Jill Waterhouse’s relationship with the Australian National University has come full circle. In 1966, she graduated with honours in History from the School of General Studies (later, the Faculties); returned to the Department of History in 1970 and again in 1976 to tutor in British History; in 2003 and 2004 wrote the History of University House on the occasion of its fiftieth anniversary; and came back to the ANU again in 2006 as a PhD student in the Humanities Research Centre.

In the meantime, she spent thirteen years in Cambridge, England, supervising Modern British History and other Tripos papers in several Colleges, later becoming a Senior Lecturer in History at Homerton College.

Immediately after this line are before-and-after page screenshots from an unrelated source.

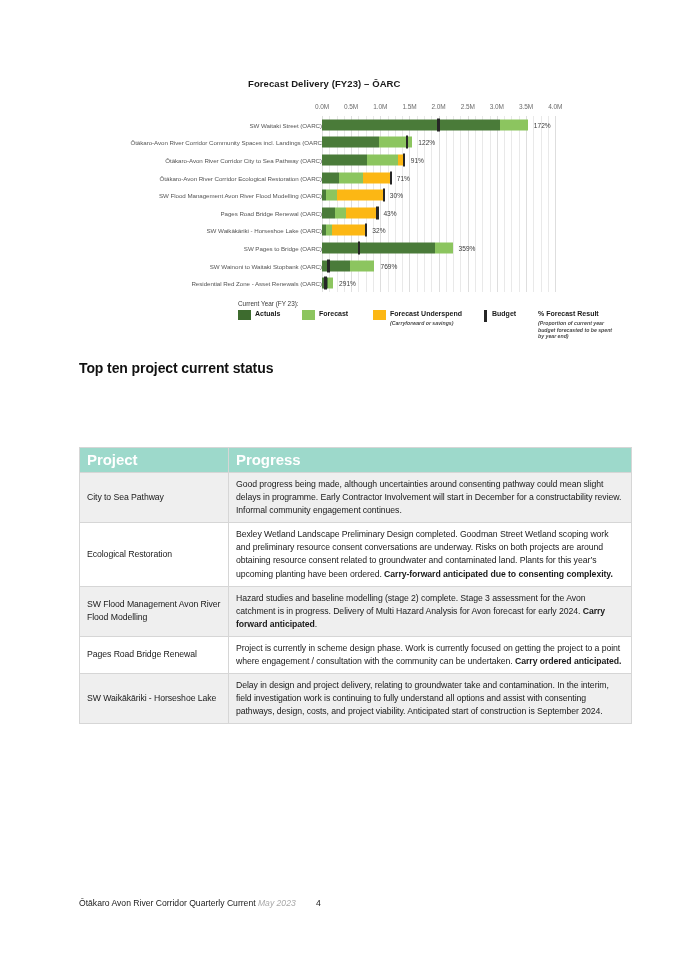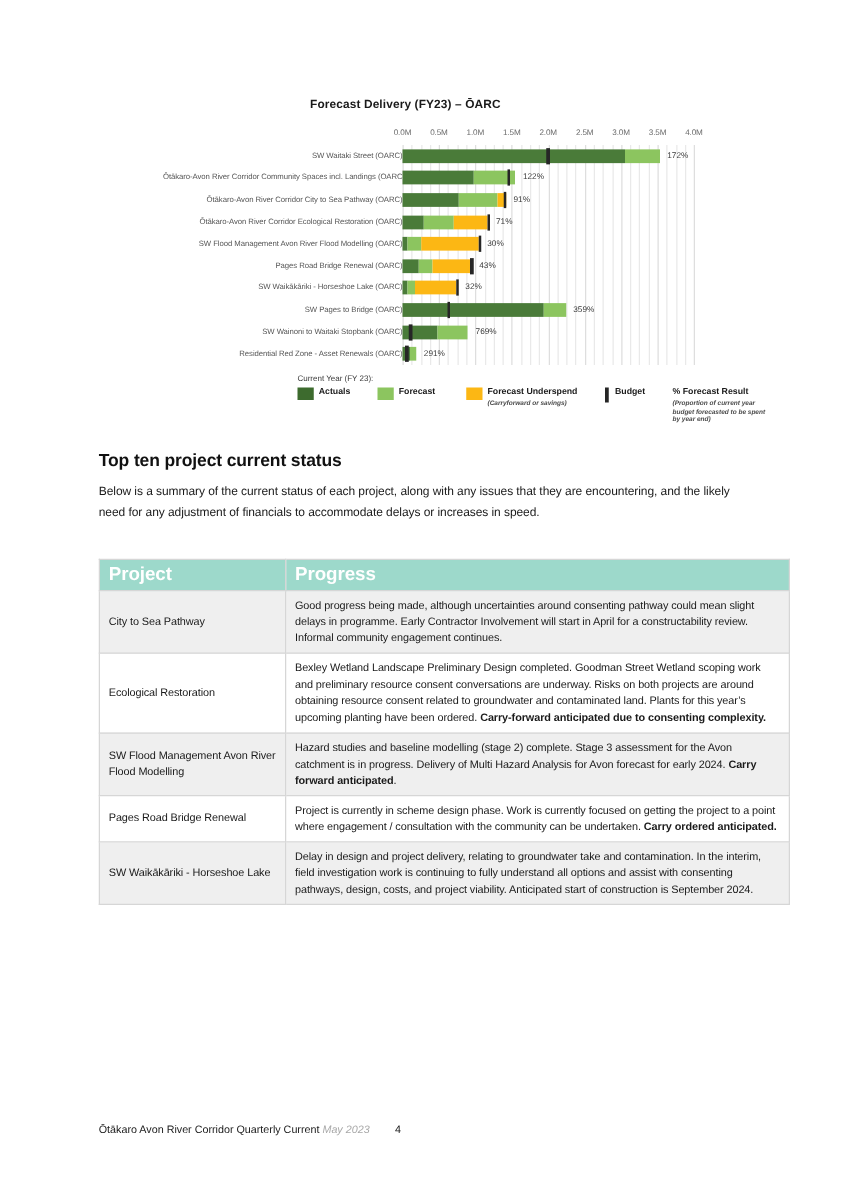--- a/index.html
+++ b/index.html
@@ -465,7 +465,6 @@
   </div>
 
   <div class="section-heading">Top ten project current status</div>
-  <div class="intro">Below is a summary of the current status of each project, along with any issues that they are encountering, and the likely need for any adjustment of financials to accommodate delays or increases in speed.</div>
 
   <table class="status-table">
     <colgroup>

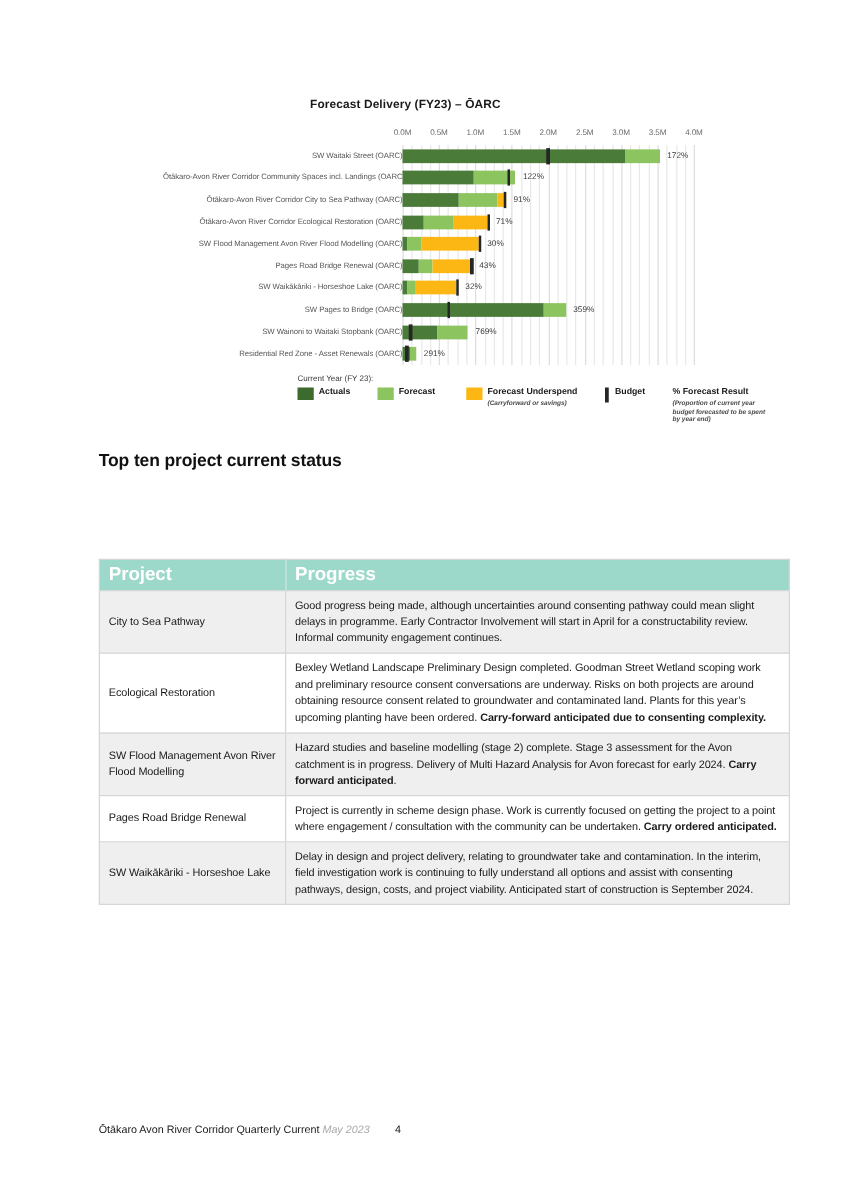--- a/index.html
+++ b/index.html
@@ -480,7 +480,7 @@
     <tbody id="table-body">
         <tr class="shade">
           <td>City to Sea Pathway</td>
-          <td class="progress-cell">Good progress being made, although uncertainties around consenting pathway could mean slight delays in programme. Early Contractor Involvement will start in April for a constructability review. Informal community engagement continues.</td>
+          <td class="progress-cell">Good progress being made, although uncertainties around consenting pathway could mean slight delays in programme. Early Contractor Involvement will start in December for a constructability review. Informal community engagement continues.</td>
         </tr>
         <tr class="plain">
           <td>Ecological Restoration</td>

Returning to Canberra in 1990, she took up a position as Community Historian the Canberra Museum and Gallery (CMAG) which opened in 1995 in Civic Square. She contributed to social history exhibitions and public events, and, from time to time, to public art projects and to the museums of Lanyon, Mugga-Mugga and Calthorpes’ House. Having family connections with Calthorpes’ House in Canberra and also with the house and garden museum ‘Eryldene’ in Sydney, she has some inside experience with the establishment of house museums.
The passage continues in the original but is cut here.